For the source of their data, the researchers turned to the Osteoarthritis Initiative (OAI), a 10-year multicenter observational study of men and women, sponsored by the National Institutes of Health. Participants in the OAI, who were enrolled from 2004 to 2006, self-reported the amount of time and frequency they walked for exercise. Among the 1,212 participants, 73 percent reported 10 or more instances of walking for exercise at age 50 and older (they were classified as walkers). The remaining 27 percent were labeled nonwalkers.

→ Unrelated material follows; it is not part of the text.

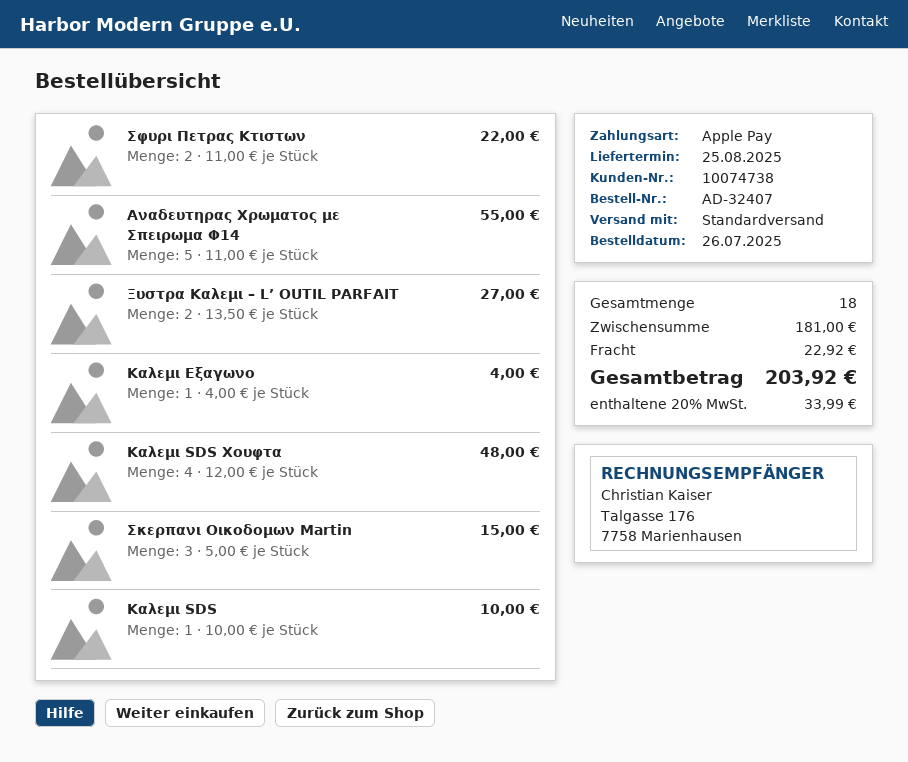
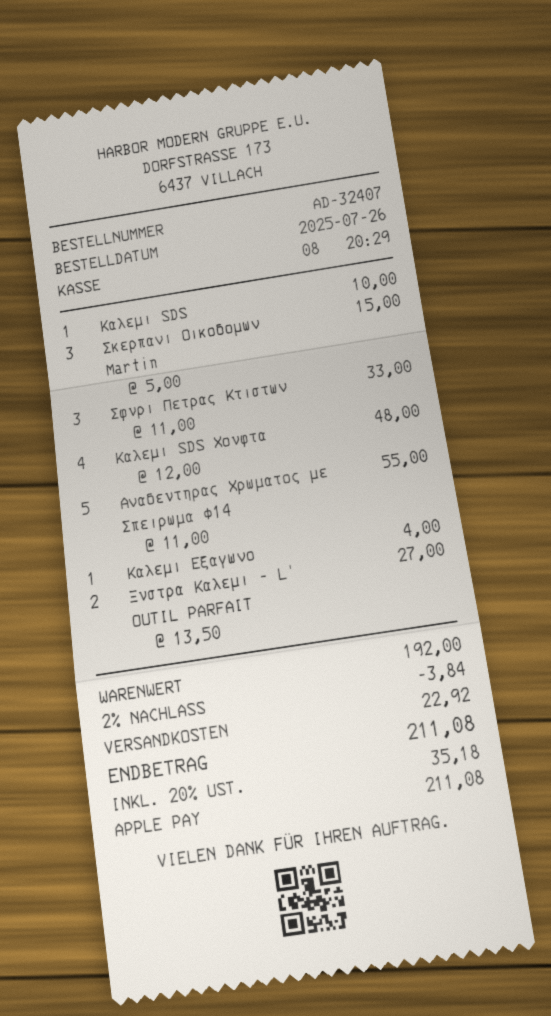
Σφυρι Πετρας Κτιστων: 2 x 11.00 = 22.00 -> 3 x 11.00 = 33.00
subtotal: 181.00 -> 192.00
discount: none -> 2% = 3.84
tax: 20% = 33.99 -> 20% = 35.18
total: 203.92 -> 211.08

Participants were asked about knee pain at various times during the OAI study. At the start of it, they also had radiographic images taken, which determined that they had osteoarthritis in at least one knee. Additional radiographs were taken three and four years after subjects enrolled in the study. Participants were also questioned about the frequency of pain that they experienced in their knees.

Those who initially did not have frequent knee pain (pain, aching or stiffness on most days) but who reported frequent pain four years later were considered to have “new frequent knee pain.” The researchers also assessed whether the X-rays showed that a participant’s arthritis had worsened on the “medial” or inner side of the joint. They found “medial joint space narrowing” was less common among walkers.

“The findings from our study provide a glimmer of hope that there may be an inexpensive intervention that modifies the structure and symptoms related to osteoarthritis, the most common type of arthritis and a source of substantial disability,” the researchers concluded.